Python helpers for loading and interacting with cfDNAlab output files

These details have not been verified by PyPI

Project links

Project description

cfDNAlab | Python Loaders

Python helpers for loading cfDNAlab output files.

This package does not install or run the cfDNAlab command-line tool. The CLI is distributed separately as the Rust cfdna binary. Use this Python package after running cfDNAlab to load and analyze output files.

Supported output types are midpoint and end-motif Zarr outputs plus length-count TSV outputs: <prefix>.midpoint_profiles.zarr, <prefix>.end_motifs.zarr, and <prefix>.length_counts.tsv.zst.

NOTE: While the main CLI tool is highly tested and validated, this Python package is currently being built and may have bugs or use too AI'ish language in the documentation. The core functions should work and we are actively improving it over the coming weeks. We decided to share it early to help you use the outputs of the main tool.

Install

These instructions install only the Python loader package. To install the cfdna command-line tool, see the main repository.

Install with pip:

pip install cfdnalab

Install the current development version from GitHub:

pip install "cfdnalab @ git+https://github.com/BesenbacherLab/cfDNAlab.git#subdirectory=py-cfdnalab"

Load Midpoint Profiles

import cfdnalab as cfl

midpoints = cfl.read_midpoints("sample.midpoint_profiles.zarr")

Inspect Metadata

groups = midpoints.group_metadata()
length_bins = midpoints.length_bins()
positions = midpoints.positions()

group_metadata() returns group_idx, group_name, and eligible_intervals. length_bins() and positions() return the corresponding bin indices and half-open bp coordinates.

Extract One Profile

Use groups to select by group name and with_lengths to select the length bin containing a fragment length in bp:

profile = midpoints.data_frame(groups="LYL1", with_lengths=167)

The returned data frame has one row per midpoint position bin.

Extract A Group Or Length Bin

Use data_frame(groups=...) for all length and position bins in one group.

Use data_frame(with_lengths=...) when you have a fragment length in bp and want the length bin that contains it.

Use with_length_range=(start, end) for all whole length bins overlapping a half-open bp range.

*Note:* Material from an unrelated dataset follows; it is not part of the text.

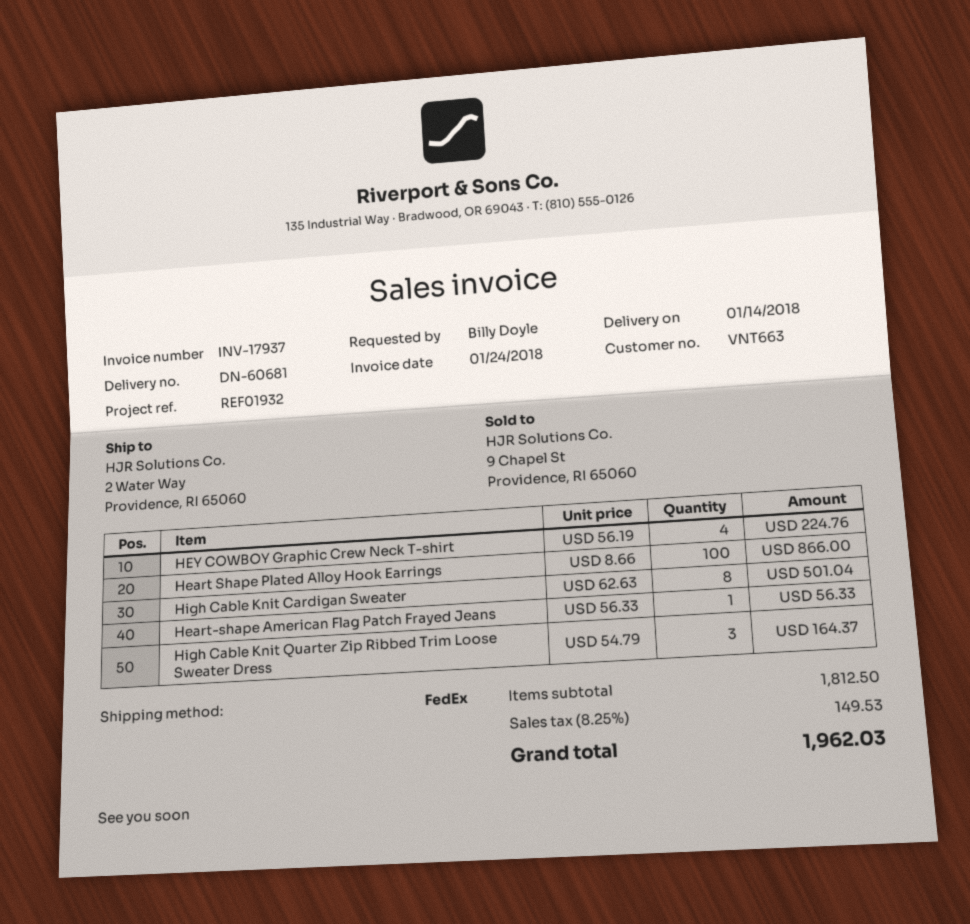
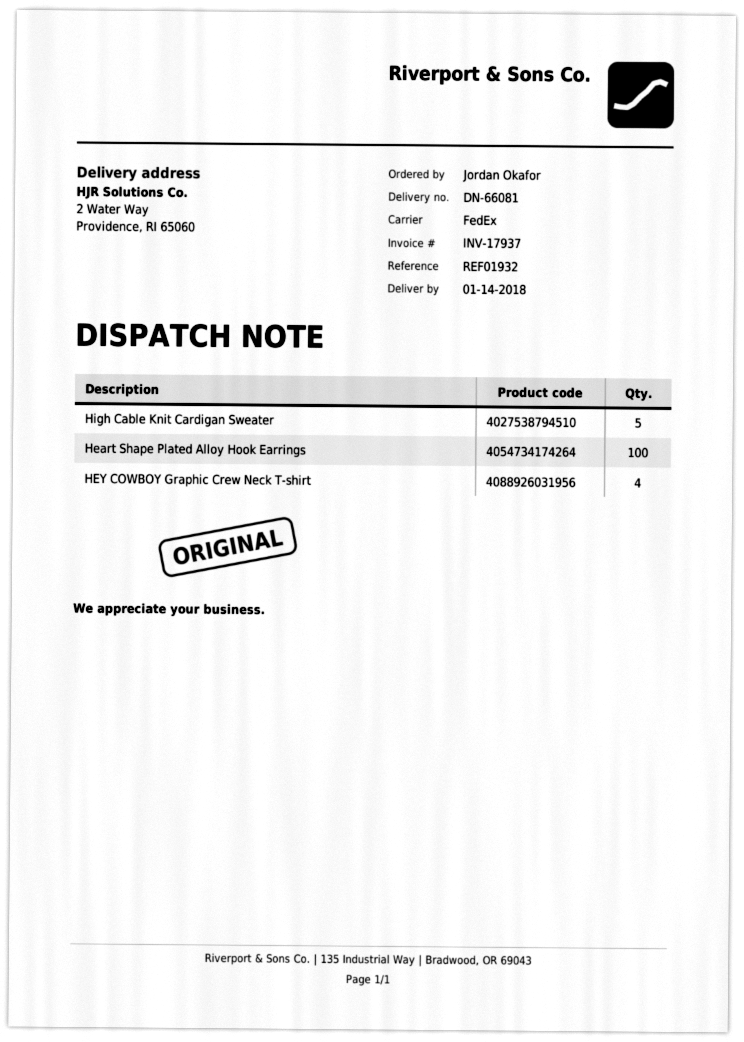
delivery note number: DN-60681 -> DN-66081
ordered by: Billy Doyle -> Jordan Okafor
High Cable Knit Cardigan Sweater: 8 -> 5
Heart-shape American Flag Patch Frayed Jeans: 1 -> none
High Cable Knit Quarter Zip Ribbed Trim Loose Sweater Dress: 3 -> none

Range selection does not split edge bins.

group_data = midpoints.data_frame(groups="LYL1")
length_bin_data = midpoints.data_frame(with_lengths=167)
length_range_data = midpoints.data_frame(with_length_range=(100, 220))

When selecting multiple lengths, each value must fall in a different length bin. If two lengths fall in the same bin, pass one representative length or use length_bin_idxs.

Filter By Eligible Intervals

min_intervals = 100

for _, group in midpoints.group_metadata().iterrows():
    if group["eligible_intervals"] < min_intervals:
        continue

    profile = midpoints.data_frame(group_idxs=group["group_idx"], length_bin_idxs=0)

Extract NumPy Arrays

profile = midpoints.counts_array(group_idxs=0, length_bin_idxs=0)
group_counts = midpoints.counts_array(groups="LYL1")
length_bin_counts = midpoints.counts_array(with_lengths=167)
length_range_counts = midpoints.counts_array(with_length_range=(100, 220))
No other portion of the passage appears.